Suatu kisah di sebuah Desa, ada seorang saudagar yang kaya karena peninggalan orang tuanya. Rumahnya banyak. Kebunnya luas. Karena kekayaannya itu, saudagar itu mempunyai banyak teman. Bahkan Raja pun mengenalnya dengan baik. Sering ia menginap di istana sebagai tamu Raja.
Namun Malang sekali. Gempa bumi yang dahsyat yang disertai banjir besar meludeskan harta benda saudagar itu. Ia pun jatuh miskin. Istrinya lalu menasihatinya agar mencari pekerjaan. Tetapi saudagar itu lebih suka meminta bantuan pada teman-temannya. Kasihan. Teman-temannya cuma menyatakan duka cita atas kemalangannya, namun tak seorang pun mau membantunya.
Saudagar itu akhirnya menemui Raja untuk meminta bantuan. Raja amat iba dengan kemalangannya. Diam-diam ia memerintahkan seorang putranya mengisi sebuah labu dengan emas. Labu itu lalu diberikannya pada si Saudagar.
Saudagar itu pulang dengan membawa labu. Ia sangat kecewa dengan apa yang telah diberikan Raja padanya. Sungguh ia tak menduga kalau Raja hanya memberinya sebuah labu. Ketika menyeberangi sungai kecil, diberikannya labu itu pada seorang musafir sebagai derma.
Sesampainya di rumah....
“Apa yang kau dapat dari Raja?” tanya istrinya setiba ia di rumah.
“Sebuah labu,” kata si Saudagar. “Aku telah memberikannya pada seorang musafir.”
Esoknya, saudagar itu kembali menghadap Raja.
“Sahabatku, kau apakan labu yang kuberikan padamu kemarin?” tanya Raja.
“Maafkan hamba, Tuanku,” kata si Saudagar. “Hamba telah memberikan labu itu pada seorang musafir yang hendak pergi ke kota suci Benares.”
“Sangat beruntunglah orang yang telah mendapatkan labu itu,” ucap Raja, sambil tersenyum.
“Maksud Tuanku?”
“Sahabatku,” ucap Raja, “aku tak ingin membuatmu malu di depan banyak orang. Diam-diam aku memerintahkan seorang putraku mengisi labu dengan emas, lalu memberikannya padamu.”

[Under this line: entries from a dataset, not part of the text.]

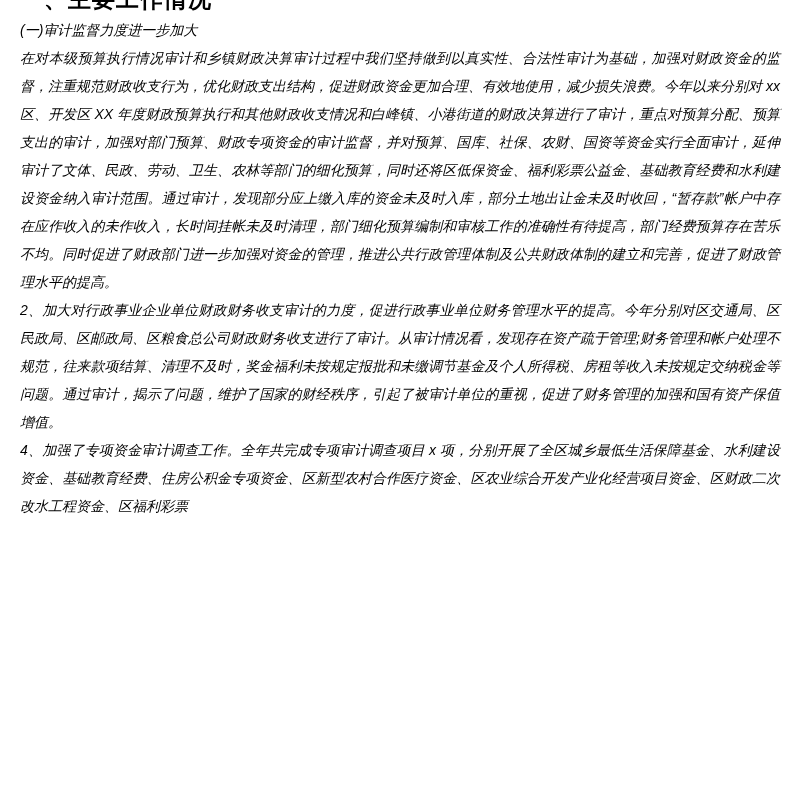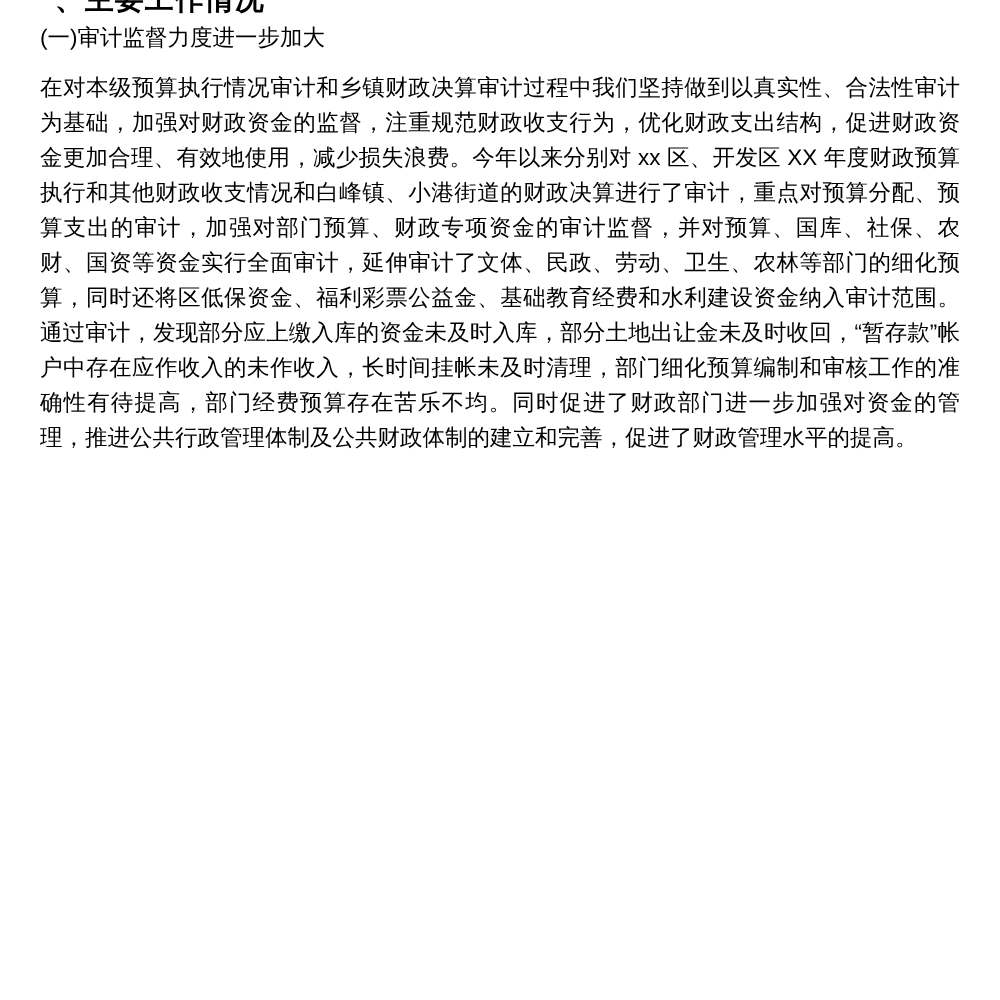--- a/index.html
+++ b/index.html
@@ -21,31 +21,34 @@
   .heading {
     font-size: 23px;
     font-weight: 700;
     line-height: 23px;
     margin: -12px 0 0 0;      
     letter-spacing: 1px;
     white-space: nowrap;
     overflow: hidden;
   }
   .para {
-    font-size: 18px;
+    font-size: 14px;
     line-height: 28px;
-    margin: 12px;
+    margin: 0;
     text-align: justify;
     text-justify: inter-ideograph;
     word-break: break-all;
+    font-style: italic;
   }
   .sub-heading {
     margin-top: 5px;
   }
 </style>
 </head>
 <body>
 
 <div class="page">
   <div class="heading">一、主要工作情况</div>
   <p class="para sub-heading">(一)审计监督力度进一步加大</p>
   <p class="para">在对本级预算执行情况审计和乡镇财政决算审计过程中我们坚持做到以真实性、合法性审计为基础，加强对财政资金的监督，注重规范财政收支行为，优化财政支出结构，促进财政资金更加合理、有效地使用，减少损失浪费。今年以来分别对 xx 区、开发区 XX 年度财政预算执行和其他财政收支情况和白峰镇、小港街道的财政决算进行了审计，重点对预算分配、预算支出的审计，加强对部门预算、财政专项资金的审计监督，并对预算、国库、社保、农财、国资等资金实行全面审计，延伸审计了文体、民政、劳动、卫生、农林等部门的细化预算，同时还将区低保资金、福利彩票公益金、基础教育经费和水利建设资金纳入审计范围。通过审计，发现部分应上缴入库的资金未及时入库，部分土地出让金未及时收回，“暂存款”帐户中存在应作收入的未作收入，长时间挂帐未及时清理，部门细化预算编制和审核工作的准确性有待提高，部门经费预算存在苦乐不均。同时促进了财政部门进一步加强对资金的管理，推进公共行政管理体制及公共财政体制的建立和完善，促进了财政管理水平的提高。</p>
+  <p class="para">2、加大对行政事业企业单位财政财务收支审计的力度，促进行政事业单位财务管理水平的提高。今年分别对区交通局、区民政局、区邮政局、区粮食总公司财政财务收支进行了审计。从审计情况看，发现存在资产疏于管理;财务管理和帐户处理不规范，往来款项结算、清理不及时，奖金福利未按规定报批和未缴调节基金及个人所得税、房租等收入未按规定交纳税金等问题。通过审计，揭示了问题，维护了国家的财经秩序，引起了被审计单位的重视，促进了财务管理的加强和国有资产保值增值。</p>
+  <p class="para">4、加强了专项资金审计调查工作。全年共完成专项审计调查项目 x 项，分别开展了全区城乡最低生活保障基金、水利建设资金、基础教育经费、住房公积金专项资金、区新型农村合作医疗资金、区农业综合开发产业化经营项目资金、区财政二次改水工程资金、区福利彩票</p>
 </div>
 
 </body></html>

Seketika si Saudagar menyesali yang telah dilakukannya. Ia berlutut memohon ampun pada Raja. Ucap Raja, “Berdirilah, aku akan memberimu sebuah labu lagi yang akan menentukan nasibmu.”
Si Saudagar menerima labu itu. Ia lalu pulang dengan penuh suka cita. Sayang. Saat saudagar itu menyeberangi sungai kecil itu ia tergelincir karena terlalu tergesa. Labu terlepas dari tangannya dan lenyap dihanyutkan air. Penuh sedih si Saudagar pulang. Diceritakannya yang telah dialaminya pada istrinya.
“Suamiku,” kata si Istri, “itu merupakan tanda Dewa tak berkenan kau menerima derma. Mulai besok, bekerjalah. Bekerja itu mulia, suamiku.”
Saudagar itu menuruti kata istrinya. Ia membuka sebuah warung. Ia bekerja dengan keras dan menyukai pekerjaannya. Beberapa tahun kemudian, ia pun sudah menjadi kaya lagi seperti dahulu. Namun harta yang kini dimilikinya adalah hasil jerih payahnya sendiri. Saudagar itu sangat senang dan bangga.